Todas las mejores cualidades de Lorca (su intuición rítmica, su maestría métrica, la condición cósmica de sus imágenes, su dominio de la materia andaluza, su poder elegíaco, su terror a la muerte) se concentran en el poema. Según conocida analogía musical, está concebido como una sonata. Cuatro tiempos, cuatro partes: la noticia («La cogida y la muerte»), escrita en el viejo verso del cantar con estribillo («A las cinco de la tarde»); el canto de la sangre vertida («¡Que no quiero verla!») y el elogio del héroe («La sangre derramada»), en verso romanceado; después, la meditación ante la muerte («Cuerpo presente») en solemnes alejandrinos blancos, que prolonga, combinándolo con endecasílabos, el canto salvador («Alma ausente»).

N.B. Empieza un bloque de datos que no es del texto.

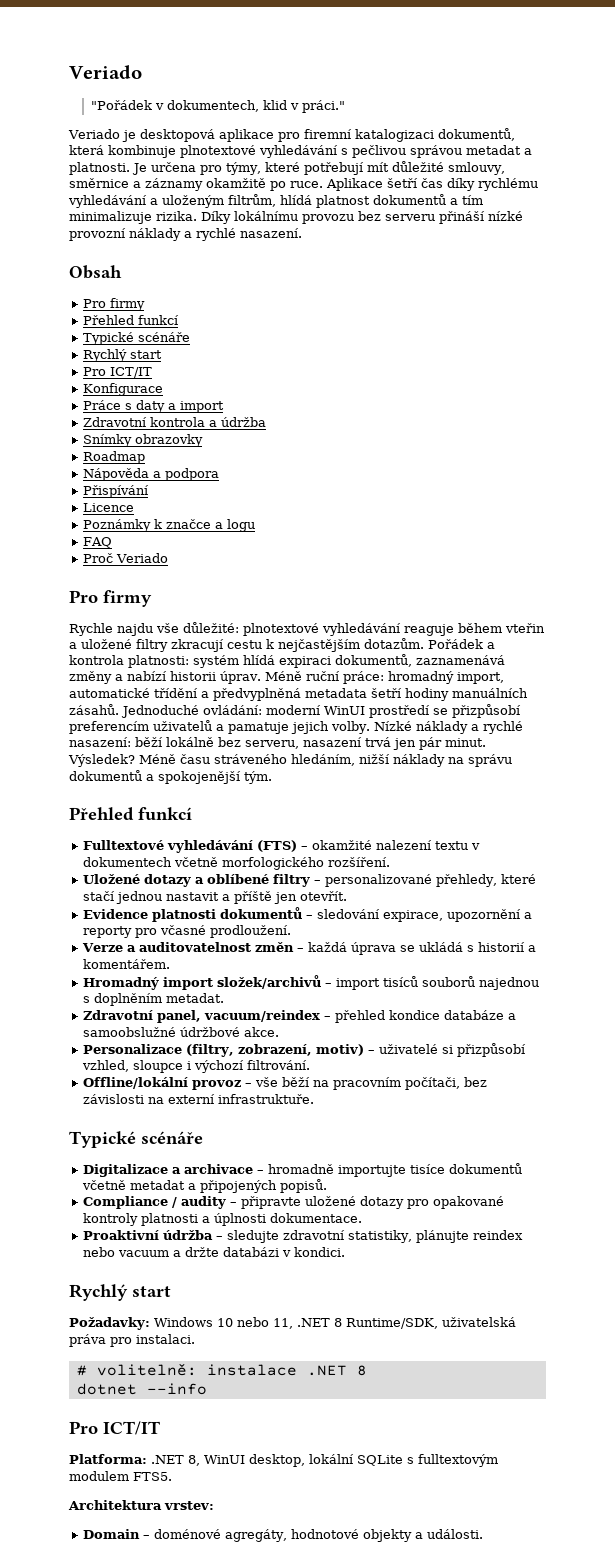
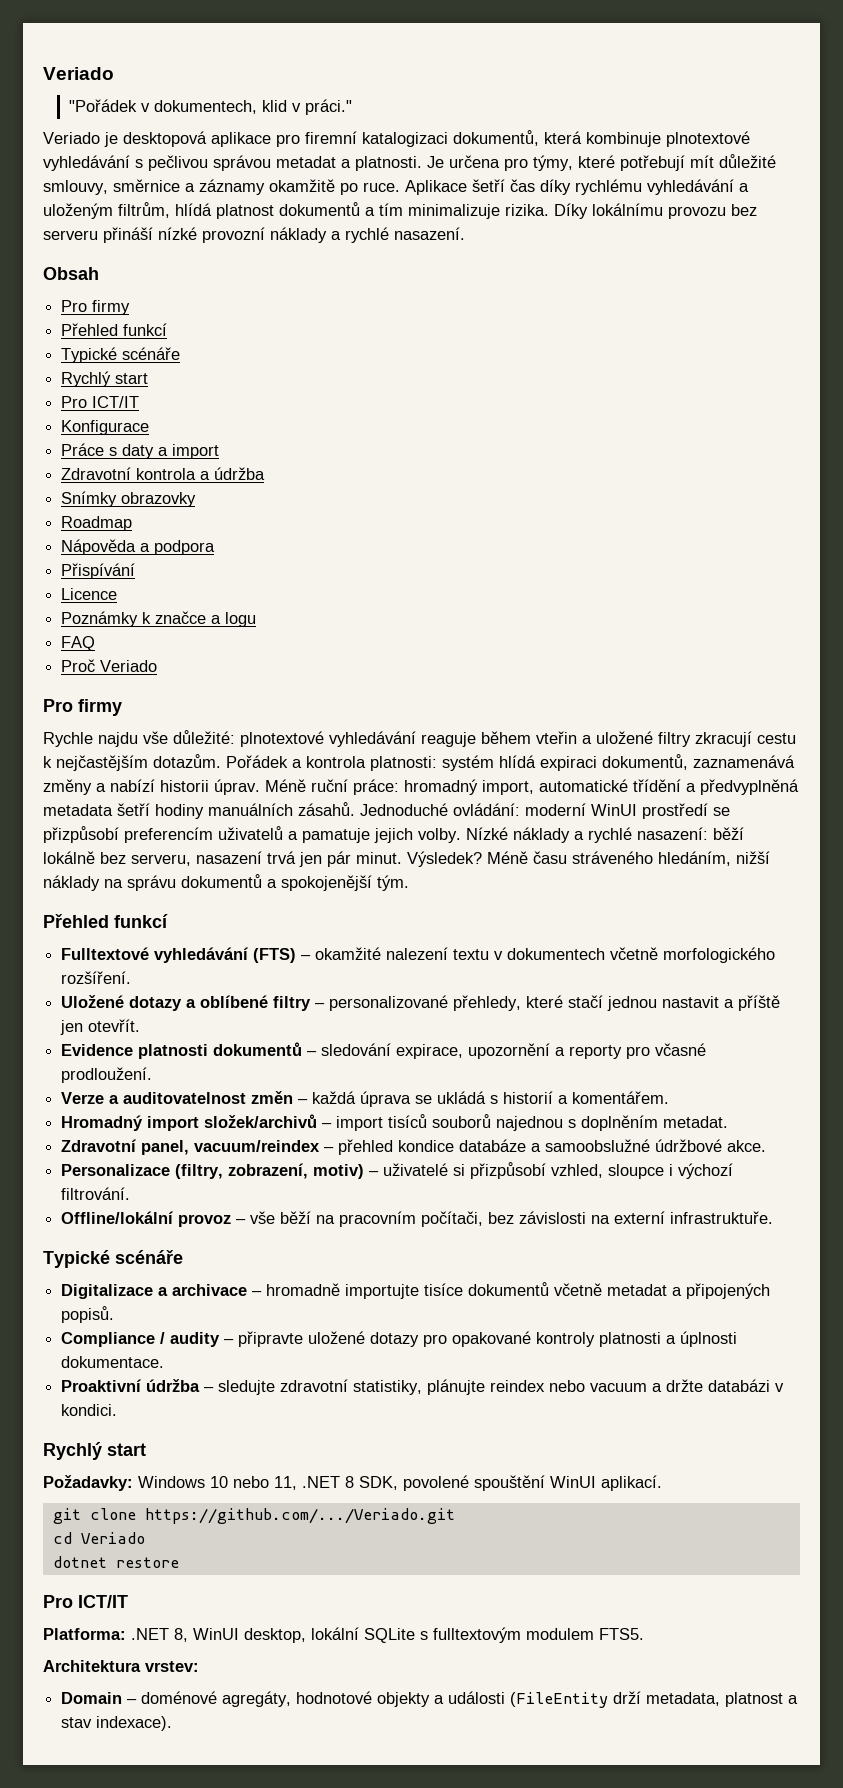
- Požadavky: Windows 10 nebo 11, .NET 8 Runtime/SDK, uživatelská práva pro instalaci.
- # volitelně: instalace .NET 8
+ Požadavky: Windows 10 nebo 11, .NET 8 SDK, povolené spouštění WinUI aplikací.
+ git clone https://github.com/.../Veriado.git
+ cd Veriado
- dotnet --info
+ dotnet restore
- Domain – doménové agregáty, hodnotové objekty a události.
+ Domain – doménové agregáty, hodnotové objekty a události (FileEntity drží metadata, platnost a stav indexace).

Noticia, delirio, meditación y salvación; ritmo in crescendo, con cima en la sección segunda, que tiene ecos en la tercera y se remansa al cabo en la serena contemplación del héroe: «Tardará mucho tiempo en nacer, si es que nace, / un andaluz tan claro, tan rico de aventura...».

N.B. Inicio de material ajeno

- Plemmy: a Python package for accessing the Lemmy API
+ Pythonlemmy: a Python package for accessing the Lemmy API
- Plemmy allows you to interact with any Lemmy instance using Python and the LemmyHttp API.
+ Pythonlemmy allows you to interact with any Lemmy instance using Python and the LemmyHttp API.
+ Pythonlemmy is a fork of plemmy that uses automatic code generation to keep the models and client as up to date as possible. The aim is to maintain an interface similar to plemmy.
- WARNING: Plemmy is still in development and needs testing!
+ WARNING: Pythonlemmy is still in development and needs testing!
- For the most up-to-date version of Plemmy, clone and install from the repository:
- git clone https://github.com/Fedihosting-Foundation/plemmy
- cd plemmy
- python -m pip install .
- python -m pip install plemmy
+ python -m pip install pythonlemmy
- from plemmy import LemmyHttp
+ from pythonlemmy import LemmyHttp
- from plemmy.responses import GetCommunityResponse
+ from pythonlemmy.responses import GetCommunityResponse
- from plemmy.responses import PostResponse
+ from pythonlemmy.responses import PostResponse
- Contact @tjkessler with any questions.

La relación con Rafael Rodríguez Rapún inspiró al poeta la inconclusa serie de los «Sonetos del amor oscuro», cuyos once poemas sólo se conocieron en su integridad en 1983. Canto de pasión y de temor a la pérdida del amor, estos sonetos revelan al poeta que, sin incurrir en el prosaísmo, buscaba expresión más directa. Se trata aquí de una gran celebración de la pasión, transmitida en términos inequívocos. Pero Lorca no quería que su libro tuviera sólo contenido amoroso, y pensaba en recoger en él todos sus sonetos de la madurez, desde el dedicado a la memoria de José de Ciria hasta el que consagró a Mercedes, la hija de los condes de Yebes, muerta siendo una niña. Todos lo confirman como sonetista de excepción.
Nota
Los textos proceden de mi edición de Obras Completas, 4 vols., Galaxia Gutenberg-Círculo de Lectores, Barcelona, 1996-1997, salvo Poeta en Nueva York, que ha sido reordenado y corregido según el original aparecido en 1998. Hemos tenido también en cuenta la edición de C. Maurer, Granada, 2001.